STUDY DESIGN: A retrospective study. OBJECTIVES: To evaluate the relationships between spinal canal occlusion and neurologic deficits, and between spinal canal decompression and neurologic recovery in thoracolumbar burst fractures. Kyphotic deformities, based on the fracture types in short-segment instrumentation and fusion, were evaluated to determine effective operative methods. SUMMARY OF LITERATURE REVIEW: In thoracolumbar burst fractures, the relationship between spinal canal occlusion and neurologic deficits remains controversial; and definitive guidelines for short-segment instrumentation and fusion have not been established . MATERIALS AND METHODS: Surgically treated thoracolumbar burst fractures (N=112) were analyzed retrospectively. Spinal canal occlusion in both neurologically intact and deficient groups, and neurologic recovery as a result of spinal canal decompression, were evaluated based on Frankel's grades. Kyphotic deformities based on the Denis classification and McCormack's load sharing classification were evaluated in 86 short-segment instrumentation patients.
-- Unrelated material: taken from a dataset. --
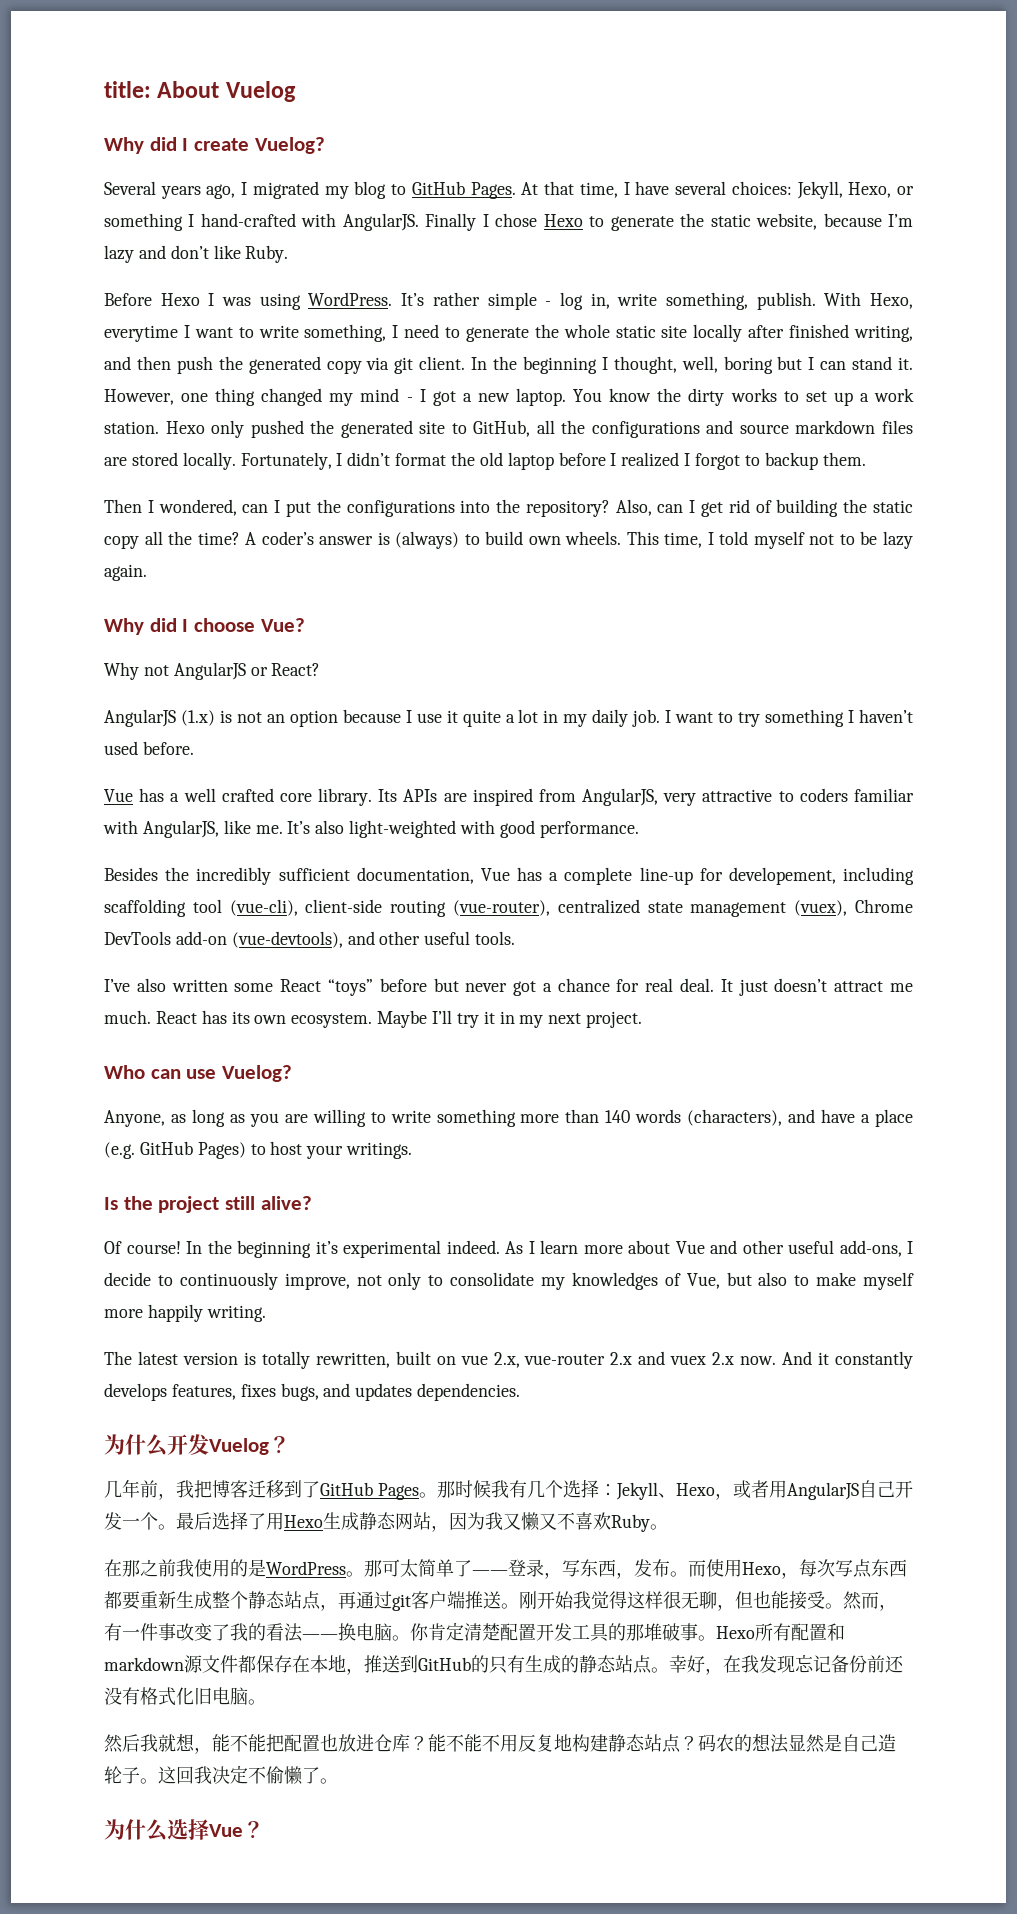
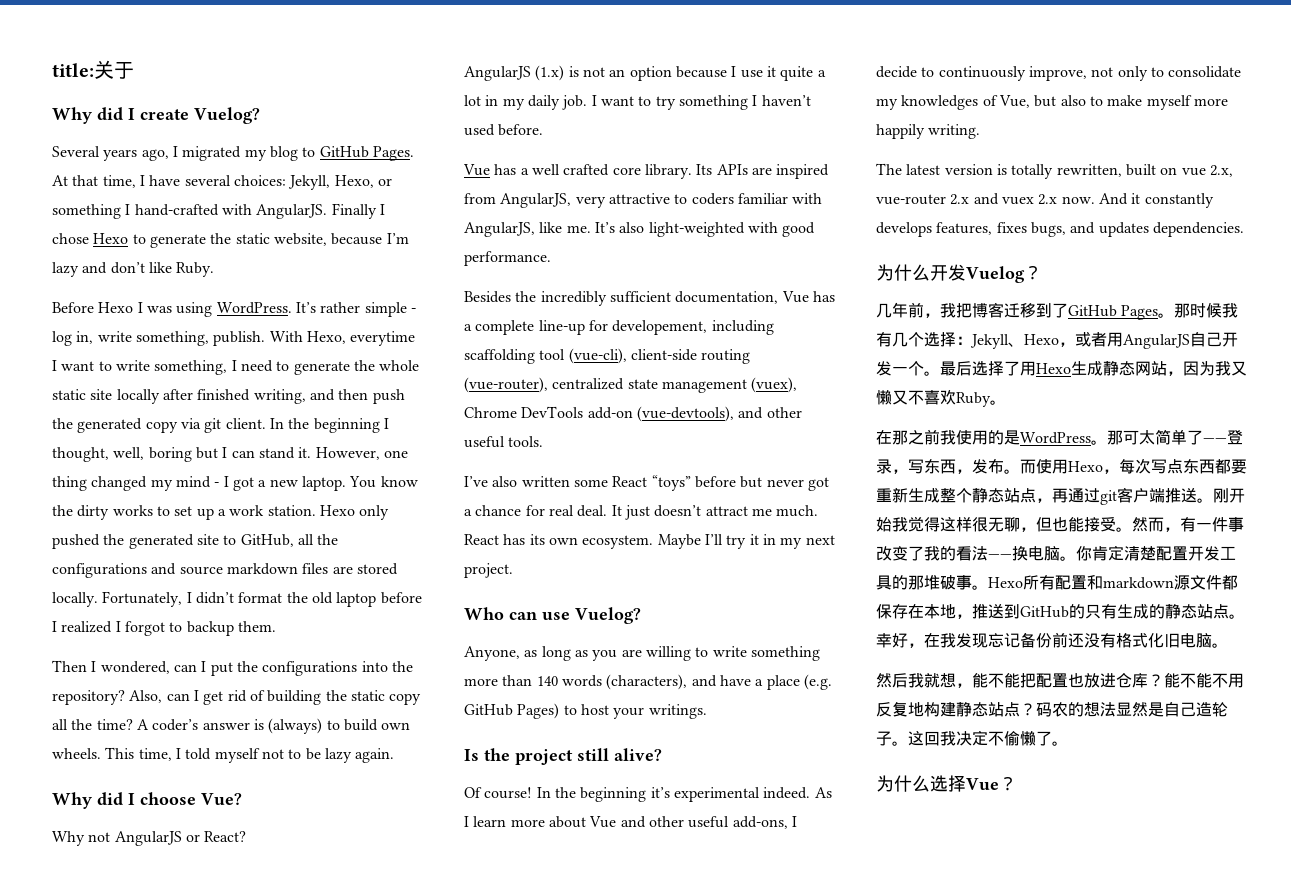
- title: About Vuelog
+ title:关于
RESULTS: Spinal canal occlusion in the neurologically deficient group (51.8%) was significantly higher than that in the neurologically intact group (31.4%) (p < 0.05). Although 29 patients who recovered neurologically and 25 who did not, demonstrated 20.4% and 19.5% of spinal canal decompression, respectively, it was not significant (p > 0.05). Kyphotic deformities were increased significantly in Denis type A, B and groups with more than 7 points in the load sharing classification (p < 0.05). CONCLUSION: In thoracolumbar burst fractures, the degree of initial spinal canal occlusion was more significantly related with neurologic deficits than with postoperative spinal canal decompression. Extended instrumentation and fusion is recommended for reducing postoperative kyphotic deformities in Denis type A, B and groups with more than 7 points in the load sharing classification.